04 Jun US House Votes to Protect Medical Marijuana
On June 3, 2015, the United States House of Representatives voted to reauthorize an amendment that would prevent federal authorities from interfering with medical marijuana businesses in states where the substance is legal.
In addition, the House passed several amendments shifting federal funds away from the DEA and into the hands of other agencies. The amendments were part of the Fiscal Year 2016 Commerce, Justice, and Science Appropriations bill.
Last year, Congress approved a set of similar amendments to protect medical marijuana businesses, but these amendments were set to expire at the end of the fiscal year. With the potential for another year of protection for patients, medical marijuana could slowly become defacto U.S. policy.
There are six amendments in the 2016 appropriations bill that not only warrant interest from the marijuana industry but also represent victories for the movement as a whole.
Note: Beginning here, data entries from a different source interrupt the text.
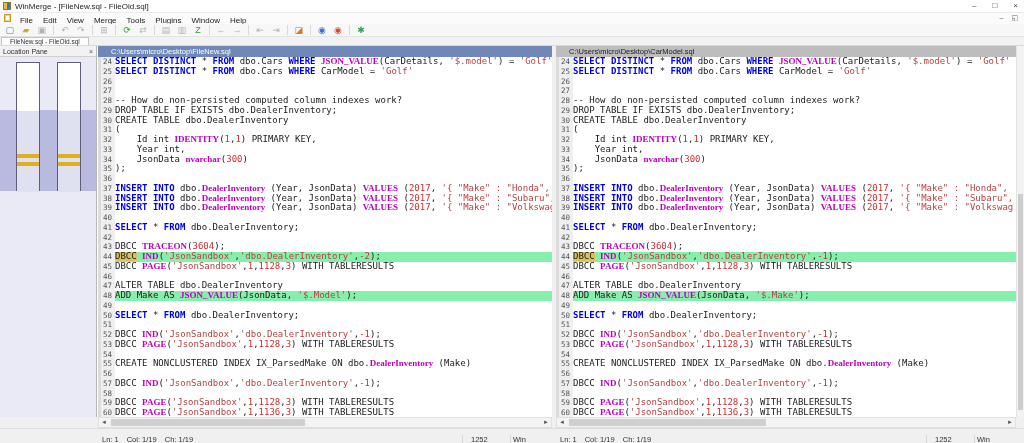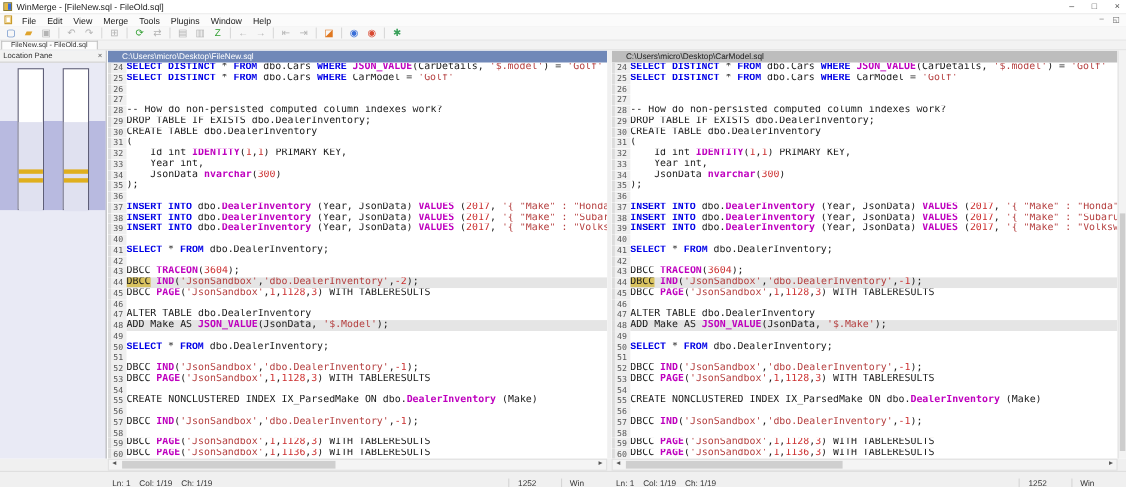--- a/index.html
+++ b/index.html
@@ -72,7 +72,7 @@
       border-left:3px solid #DCDCDC;font:7.5px/9.757px "DejaVu Sans Mono",monospace;color:#555;}
   .ct{flex:1 1 auto;white-space:pre;overflow:hidden;font:9px/9.757px "DejaVu Sans Mono",monospace;color:#1A1A1A;}
   .crow.diff .ct{background:#e5e5e5;}
-  .c-k{color:#0000E6;font-weight:bold;font-family:Liberation Mono, monospace;}
+  .c-k{color:#0000E6;font-weight:bold;}
   .c-f{color:#BE00BE;font-weight:bold;}
   .c-s{color:#B54040;}
   .c-d{color:#CC3030;}

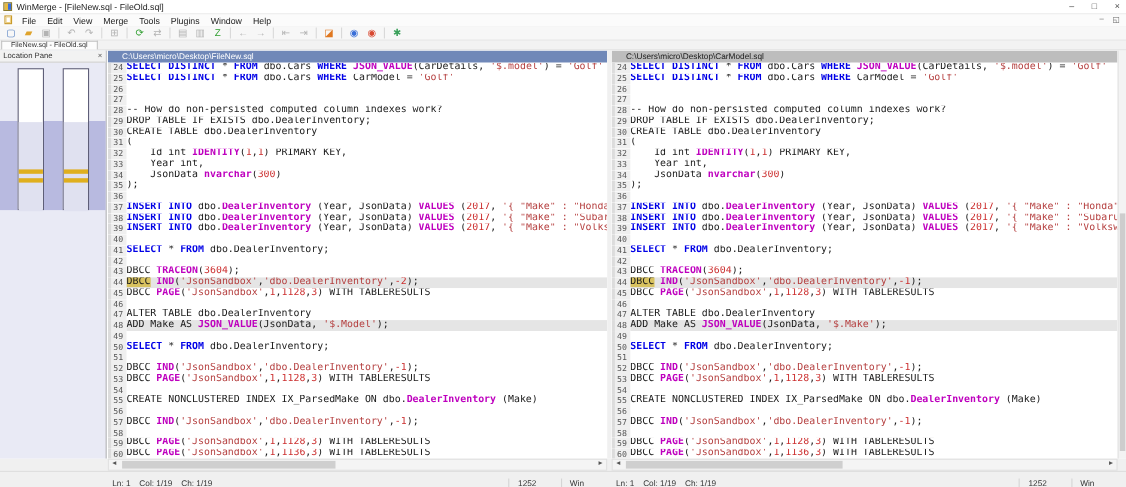--- a/index.html
+++ b/index.html
@@ -73,7 +73,7 @@
   .ct{flex:1 1 auto;white-space:pre;overflow:hidden;font:9px/9.757px "DejaVu Sans Mono",monospace;color:#1A1A1A;}
   .crow.diff .ct{background:#e5e5e5;}
   .c-k{color:#0000E6;font-weight:bold;}
-  .c-f{color:#BE00BE;font-weight:bold;}
+  .c-f{color:#BE00BE;font-weight:bold;font-family:Liberation Serif, serif;}
   .c-s{color:#B54040;}
   .c-d{color:#CC3030;}
   .c-t{color:#1A1A1A;}

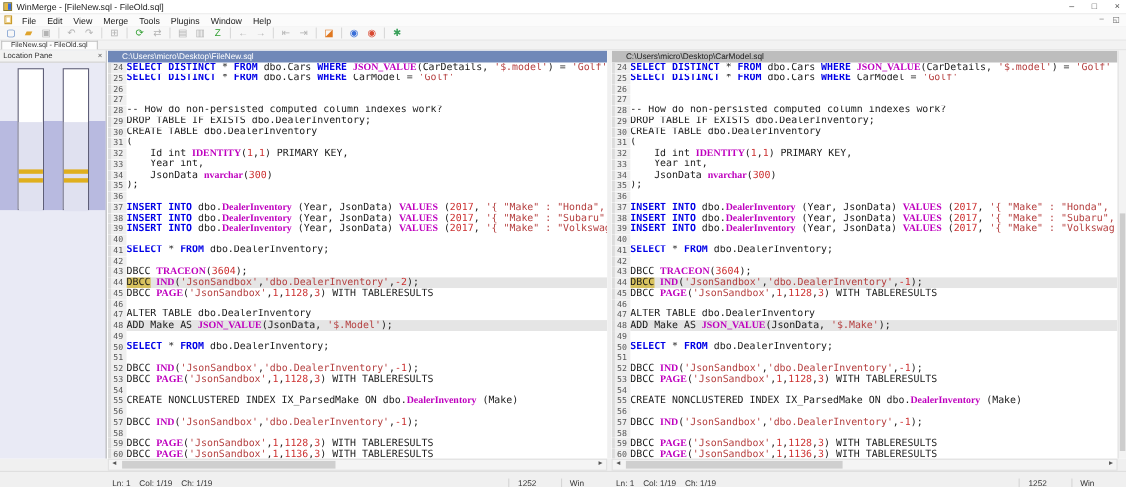--- a/index.html
+++ b/index.html
@@ -71,7 +71,7 @@
   .ln{flex:0 0 17px;text-align:right;padding-right:3px;box-sizing:border-box;background:#EFEFEF;
       border-left:3px solid #DCDCDC;font:7.5px/9.757px "DejaVu Sans Mono",monospace;color:#555;}
   .ct{flex:1 1 auto;white-space:pre;overflow:hidden;font:9px/9.757px "DejaVu Sans Mono",monospace;color:#1A1A1A;}
-  .crow.diff .ct{background:#e5e5e5;}
+  .crow.diff .ct{background:#86efac;}
   .c-k{color:#0000E6;font-weight:bold;}
   .c-f{color:#BE00BE;font-weight:bold;font-family:Liberation Serif, serif;}
   .c-s{color:#B54040;}

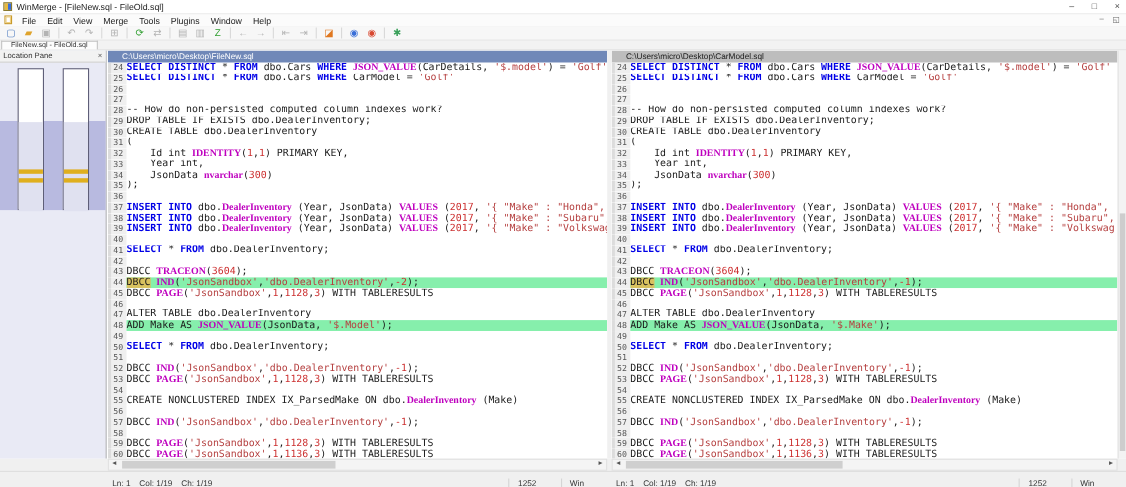--- a/index.html
+++ b/index.html
@@ -103,7 +103,7 @@
   #sbar-right{left:556px;width:460px;}
   .s-info{flex:1 1 auto;padding-left:4px;display:flex;gap:8px;white-space:nowrap;overflow:hidden;}
   .s-enc{flex:0 0 48px;border-left:1px solid #D5D5D5;padding-left:8px;box-sizing:border-box;}
-  .s-eol{flex:0 0 42px;border-left:1px solid #D5D5D5;padding-left:7px;box-sizing:border-box;}
+  .s-eol{flex:0 0 42px;border-left:1px solid #D5D5D5;padding-left:2px;box-sizing:border-box;}
 </style>
 </head>
 <body>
The first, and perhaps the most important, was the Rohrabacher-Farr amendment, which would prevent the use of federal funds to arrest or prosecute individuals or businesses for medical marijuana as long as they are compliant with state law. With strong bipartisan support, the amendment passed 242-186.
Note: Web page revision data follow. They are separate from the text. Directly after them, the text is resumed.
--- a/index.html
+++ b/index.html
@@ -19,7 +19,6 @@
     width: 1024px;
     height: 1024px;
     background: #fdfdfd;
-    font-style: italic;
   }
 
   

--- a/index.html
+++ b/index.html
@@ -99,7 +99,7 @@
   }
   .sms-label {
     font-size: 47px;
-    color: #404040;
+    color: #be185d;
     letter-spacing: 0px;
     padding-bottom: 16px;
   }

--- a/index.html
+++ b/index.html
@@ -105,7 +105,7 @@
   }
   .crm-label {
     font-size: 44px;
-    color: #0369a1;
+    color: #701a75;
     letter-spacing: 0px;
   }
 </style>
The next amendment was introduced by Republican Rep. Thomas Massie and Democratic Rep. Suzanne Bonamici. This amendment would prevent the DEA from interfering with states that have allowed industrial hemp cultivation for research.
Although limited hemp cultivation was legalized in 2014, many hemp farmers still fear interference from the DEA, which makes no distinction between marijuana and hemp. The amendment passed 282-146.
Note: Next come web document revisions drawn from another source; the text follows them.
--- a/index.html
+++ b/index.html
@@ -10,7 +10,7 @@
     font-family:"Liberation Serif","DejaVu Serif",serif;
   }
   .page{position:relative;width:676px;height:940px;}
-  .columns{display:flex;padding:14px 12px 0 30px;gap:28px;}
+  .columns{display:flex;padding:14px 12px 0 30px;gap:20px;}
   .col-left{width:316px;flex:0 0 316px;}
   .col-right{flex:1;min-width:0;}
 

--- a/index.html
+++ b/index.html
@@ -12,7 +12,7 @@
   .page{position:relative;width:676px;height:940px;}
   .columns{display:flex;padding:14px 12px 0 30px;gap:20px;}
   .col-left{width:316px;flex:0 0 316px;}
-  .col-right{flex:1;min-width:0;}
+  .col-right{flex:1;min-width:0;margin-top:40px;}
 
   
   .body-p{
The third amendment, introduced by Republican Rep. Scott Perry, would protect states that allow the use high-CBD/low-THC marijuana oil. There are no protections for other medical marijuana patients, but the Rohrabacher-Farr amendment should take care of that concern.
The next three amendments all have to do specifically with DEA funding. One amendment introduced by Democratic Rep. Ted Lieu would take $9 million away from the Cannabis Reduction and Eradication program and move it to the VAWA Consolidated Youth Oriented Program, the Victims of Child Abuse Act and general deficit reduction.
Democratic Rep. Steve Cohen introduced an amendment that would take $4 million in funding away from the DEA and move it to a program aimed at reducing the nation’s backlog of processing rape kits. Finally, Democratic Rep. Joaquin Castro introduced an amendment to shift $9 million away from the DEA to fund body cameras for police officers.
There was also an amendment aimed at protecting recreational marijuana businesses and users in a manner similar to medical marijuana, but that was narrowly defeated with a vote of 206-222. Although that was a disappointing defeat for marijuana advocates, it is hard to deny the other victories.
Because the House is not the end of the legislative process, work will still have to be done in the Senate. The Senate could have its own version of the bill, and there is no telling how the new Republican-led Senate will handle it.